Après 45 minutes de jeu,
la priorité sera une fois de
plus l’hydratation
et l’apport énergétique
!
L’apport énergétique
par un glucide rapide favorisera la
récupération de la première
mi-temps, et anticipera sur la dépense
à venir dans la suite du match.
Selon les goûts et habitudes
de chacun, on peut conseiller soit
une alimentation solide par des barres
céréalières,
pain d’épice, fruits
ou fruits secs, gâteaux secs,
soit liquide, par des boissons énergétiques,
jus de fruits dilués…
Se méfier des
boissons
énergétiques commercialisées
dont la composition en glucide est constamment
excédentaire.
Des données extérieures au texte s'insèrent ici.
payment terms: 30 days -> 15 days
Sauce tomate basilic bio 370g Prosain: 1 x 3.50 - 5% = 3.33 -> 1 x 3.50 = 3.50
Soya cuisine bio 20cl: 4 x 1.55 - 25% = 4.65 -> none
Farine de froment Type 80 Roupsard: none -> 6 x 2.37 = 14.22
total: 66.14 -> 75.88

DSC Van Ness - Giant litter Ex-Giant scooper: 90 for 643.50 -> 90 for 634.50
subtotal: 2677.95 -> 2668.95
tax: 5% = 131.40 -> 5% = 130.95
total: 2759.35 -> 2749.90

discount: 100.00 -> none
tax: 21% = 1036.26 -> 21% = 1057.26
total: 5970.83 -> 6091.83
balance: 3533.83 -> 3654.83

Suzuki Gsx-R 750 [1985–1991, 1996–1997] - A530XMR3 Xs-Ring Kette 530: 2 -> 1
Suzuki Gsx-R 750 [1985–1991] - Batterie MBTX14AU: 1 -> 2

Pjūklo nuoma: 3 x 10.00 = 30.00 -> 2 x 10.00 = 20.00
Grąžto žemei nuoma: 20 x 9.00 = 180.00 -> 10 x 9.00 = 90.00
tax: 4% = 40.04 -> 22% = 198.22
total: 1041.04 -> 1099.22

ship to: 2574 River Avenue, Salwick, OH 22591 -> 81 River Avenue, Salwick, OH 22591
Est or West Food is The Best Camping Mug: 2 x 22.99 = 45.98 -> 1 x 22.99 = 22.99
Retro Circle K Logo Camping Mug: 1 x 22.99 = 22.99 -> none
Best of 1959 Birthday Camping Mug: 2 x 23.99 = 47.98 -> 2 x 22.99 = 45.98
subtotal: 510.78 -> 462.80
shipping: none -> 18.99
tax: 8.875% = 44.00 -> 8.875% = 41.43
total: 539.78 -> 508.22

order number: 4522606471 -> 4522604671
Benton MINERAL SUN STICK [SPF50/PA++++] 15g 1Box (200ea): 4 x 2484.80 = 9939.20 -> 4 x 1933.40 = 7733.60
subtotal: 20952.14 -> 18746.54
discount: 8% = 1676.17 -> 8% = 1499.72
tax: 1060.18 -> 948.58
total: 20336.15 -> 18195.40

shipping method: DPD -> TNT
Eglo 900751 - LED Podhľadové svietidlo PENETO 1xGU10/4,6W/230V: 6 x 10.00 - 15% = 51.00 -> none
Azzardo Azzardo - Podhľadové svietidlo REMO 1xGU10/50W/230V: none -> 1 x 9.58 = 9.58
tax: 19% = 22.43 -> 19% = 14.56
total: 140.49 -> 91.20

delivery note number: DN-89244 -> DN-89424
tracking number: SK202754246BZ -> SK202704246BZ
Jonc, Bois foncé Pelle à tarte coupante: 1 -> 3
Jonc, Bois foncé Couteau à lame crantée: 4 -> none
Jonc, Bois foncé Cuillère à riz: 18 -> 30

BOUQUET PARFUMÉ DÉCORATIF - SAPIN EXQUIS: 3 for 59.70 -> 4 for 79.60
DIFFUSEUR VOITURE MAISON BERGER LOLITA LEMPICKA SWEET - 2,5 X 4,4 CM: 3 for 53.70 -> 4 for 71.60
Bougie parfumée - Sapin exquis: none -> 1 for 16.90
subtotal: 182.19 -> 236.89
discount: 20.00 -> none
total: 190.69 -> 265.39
Leur consommation
est souvent non justifiée, même
en compétition (à moins
d’avoir un contrat de sponsoring
!).
Après
le match
> Une collation
d’après match est fortement
recommandée, composée
d’un apport hydrique et sucré.
La réhydratation devra être
de préférence une eau
alcaline, riche en bicarbonates et
minéraux, de façon à
neutraliser certains déchets
acides de l’effort, et permettre
de compenser les oligoéléments
perdus.
Cette hydratation sera couplée
à un apport sucré, tel
que des fruits secs, du pain d’épice,
des fruits frais, barres céréalières…pour
initialiser la restitution
des réserves en glycogène.
> Repas
de récupération
sera classique, sans particularité
par rapport à la discipline.
Les sucres
lents tiennent une part primordiale,
pour reconstituer les réserves
énergétiques en glycogène
(pâtes, riz, pommes de terre…).
S’y ajoute une ration
protéinée (viande,
poisson, œufs, jambon) pour favoriser
la régénération
et cicatrisation musculaire.
Les crudités et légumes
ne seront pas oubliés, pour
leur apport en vitamines
et anti oxydants, de même
pour les laitages.
Quelques
fausses idées
> L’Alcool s’invite
traditionnellement dans les fêtes
d’après match. Arroser
la victoire devra se faire avec modération
! Est il besoin de rappeler que l’alcool,
quelque soit sa nature (bière,
vin ou autre) n’est en aucun
cas une bonne boisson de récupération,
contrairement à ce que les
adeptes essayent de faire croire (il
faut dire que ça les arrange).
D’abord parce que l’acidité
de ces boissons s’ajoute à
celle de l’effort que l’organisme
cherche à combattre…
ne le fatiguez pas plus qu’il
ne l’est ! D’autre part,
par ses vertus diurétiques,
l’alcool nuit à l’indispensable
hydratation de récupération.
Enfin, l’alcool détruit
de nombreuses vitamines et anti oxydants,
alors que l’organisme en a particulièrement
besoin dans cette situation.
> Un apport supplémentaire
en protéine est de
plus en plus évoqué
dans certains magazines, soit sous
forme de barre protéinée,
soit sous forme de boisson. Il s’agit
d’une information qui se répend
dans le milieu sportif par un effet
de mode ou de marketing, car aucune
étude n’a réellement
prouvé l’intérêt
de cet apport protéiné
précoce en récupération.
> Les compléments alimentaires
sont particulièrement utilisés
dans le milieu du football. On retrouve
l’effet de mode qui masque malheureusement
une inefficacité prouvée
de ce type d’habitude alimentaire.
Ne cédez pas aux recommandations
commerciales, qui ne reposent
parfois (souvent) sur aucune justification.